By these procedures, parasites can be maintained by simulating their life cycle in culture flasks: switching from promastigote to amastigote conditions and back again. One cyle requires 3 to 4 weeks.
GlucantimeŽ is one of the most effective drugs used in the treatment of leishmaniasis. The sensitivity of the promastigote and the amastigote forms was compared. Only the amastigotes were sensitive to the drug, whereas the promastigotes were completely resistant (Fig. 2).
|Fig. 2. Comparison between amastigote and promastigote forms of L. infantum exposed to various concentrations of GlucantimeŽ.|
The dose-response relationship of axenic amastigote forms of L. infantum was established after exposure to various drug concentrations for 48 hours. Inhibition of uptake of radiolabelled 3H-thymidine by the parasites was used as an indicator of the antileishmanial (cytostatic) activity. Typical dose response curves are given in Figure 3. The assay proved to be fast and reliable, and thus will allow the testing of large numbers of compounds within a short period of time.
|Fig. 3. Dose response curves|
The possibility of producing large quantities of the clinically relevant amastigote stage in vitro allows detailed studies on the mode of action of antileishmanial drugs to be performed without the use of laboratory animals. Such studies will provide valuable information in the search for new leishmanicidal compounds.
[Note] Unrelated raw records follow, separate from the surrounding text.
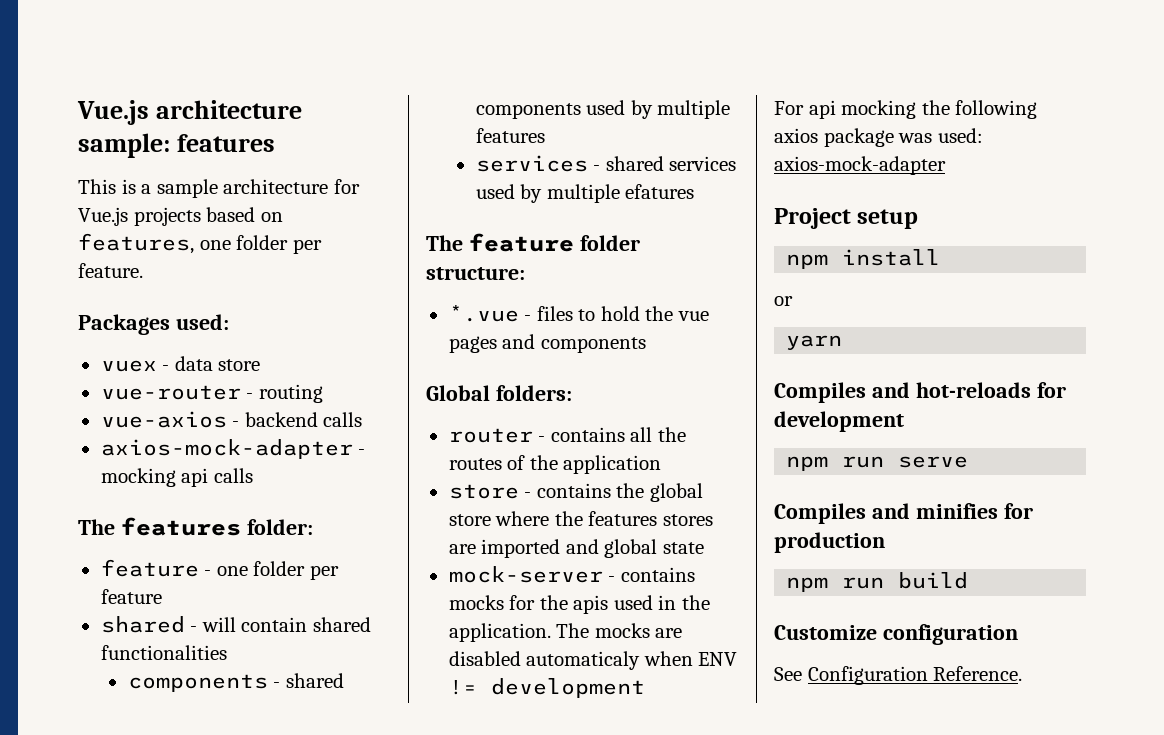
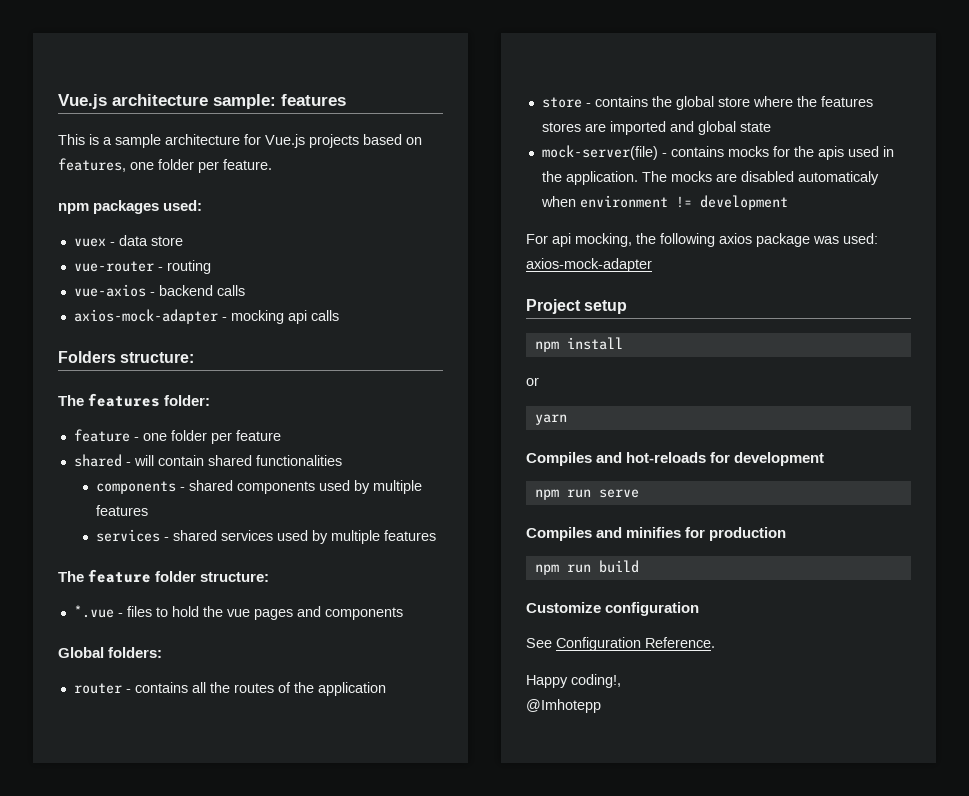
- Packages used:
+ npm packages used:
+ Folders structure:
- services - shared services used by multiple efatures
+ services - shared services used by multiple features
- mock-server - contains mocks for the apis used in the application.
+ mock-server(file) - contains mocks for the apis used in the application.
- The mocks are disabled automaticaly when ENV != development
+ The mocks are disabled automaticaly when environment != development
- For api mocking the following axios package was used: axios-mock-adapter
+ For api mocking, the following axios package was used: axios-mock-adapter
+ Happy coding!,
+ @Imhotepp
Three different forms of the disease are known in humans: cutaneous (CL, oriental sore), mucocutaneous (MCL, espundia) and visceral leishmaniasis (VL, kala-azar). In Europe, CL and VL are endemic around the Mediterranean basin (Portugal, Spain, south of France, Italy, Greece). In CL, cutaneous lesions or ulcerations are observed. These heal spontaneously (weeks to months) but leave the patient permanently scarred. MCL can lead to partial or total destruction of the mucous membranes of the nose, mouth and throat cavities and surrounding tissues. In VL, fever, hepatosplenomegaly and anaemia are the most prominent symptoms. Endemicity is confirmed in 88 countries with an estimated total number of about 200-350 million people at risk. Annually, about 100’000 - 500’000 new cases of VL and 300’000 - 1.5 million new cases of CL or MCL are recorded. Leishmania is also recognized as an opportunistic pathogen of HIV-infected humans.